### Problem description
Lines to return, exactly: from the line with "[118,322,215,334] [28,356,187,373] [43,383,362,397]" to the line with "[137,263,258,277] Manticore iOS" in the entries below, both included.

### Source data
==============================

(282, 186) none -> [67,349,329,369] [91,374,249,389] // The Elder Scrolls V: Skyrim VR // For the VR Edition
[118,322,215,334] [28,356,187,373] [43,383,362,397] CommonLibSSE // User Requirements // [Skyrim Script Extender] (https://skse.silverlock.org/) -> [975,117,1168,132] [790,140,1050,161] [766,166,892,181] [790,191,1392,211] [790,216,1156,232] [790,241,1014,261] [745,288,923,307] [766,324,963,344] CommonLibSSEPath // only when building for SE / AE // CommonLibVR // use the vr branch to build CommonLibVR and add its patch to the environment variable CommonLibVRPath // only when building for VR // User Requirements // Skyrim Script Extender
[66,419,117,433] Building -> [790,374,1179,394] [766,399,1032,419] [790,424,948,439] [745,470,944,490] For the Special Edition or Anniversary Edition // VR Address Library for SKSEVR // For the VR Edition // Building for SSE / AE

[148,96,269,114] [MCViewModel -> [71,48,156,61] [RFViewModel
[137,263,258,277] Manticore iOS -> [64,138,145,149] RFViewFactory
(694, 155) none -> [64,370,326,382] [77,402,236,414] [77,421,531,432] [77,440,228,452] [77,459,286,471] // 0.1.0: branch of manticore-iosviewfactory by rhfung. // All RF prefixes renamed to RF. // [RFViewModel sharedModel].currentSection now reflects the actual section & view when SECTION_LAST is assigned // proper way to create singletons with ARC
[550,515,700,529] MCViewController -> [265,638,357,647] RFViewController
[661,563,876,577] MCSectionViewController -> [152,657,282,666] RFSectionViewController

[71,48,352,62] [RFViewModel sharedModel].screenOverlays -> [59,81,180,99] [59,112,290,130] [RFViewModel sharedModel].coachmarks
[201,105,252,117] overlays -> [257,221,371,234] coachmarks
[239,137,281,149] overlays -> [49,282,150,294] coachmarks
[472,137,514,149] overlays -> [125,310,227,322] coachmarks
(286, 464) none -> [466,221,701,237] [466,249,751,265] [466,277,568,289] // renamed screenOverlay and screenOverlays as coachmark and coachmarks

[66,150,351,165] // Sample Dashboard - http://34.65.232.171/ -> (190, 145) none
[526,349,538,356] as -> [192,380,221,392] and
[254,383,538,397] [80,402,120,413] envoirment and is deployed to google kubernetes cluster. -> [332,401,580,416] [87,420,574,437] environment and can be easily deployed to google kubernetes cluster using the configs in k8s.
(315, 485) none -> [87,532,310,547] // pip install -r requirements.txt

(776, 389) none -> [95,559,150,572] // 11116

==============================

### Exercise solution
[118,322,215,334] [28,356,187,373] [43,383,362,397] CommonLibSSE // User Requirements // [Skyrim Script Extender] (https://skse.silverlock.org/) -> [975,117,1168,132] [790,140,1050,161] [766,166,892,181] [790,191,1392,211] [790,216,1156,232] [790,241,1014,261] [745,288,923,307] [766,324,963,344] CommonLibSSEPath // only when building for SE / AE // CommonLibVR // use the vr branch to build CommonLibVR and add its patch to the environment variable CommonLibVRPath // only when building for VR // User Requirements // Skyrim Script Extender
[66,419,117,433] Building -> [790,374,1179,394] [766,399,1032,419] [790,424,948,439] [745,470,944,490] For the Special Edition or Anniversary Edition // VR Address Library for SKSEVR // For the VR Edition // Building for SSE / AE

[148,96,269,114] [MCViewModel -> [71,48,156,61] [RFViewModel
[137,263,258,277] Manticore iOS -> [64,138,145,149] RFViewFactory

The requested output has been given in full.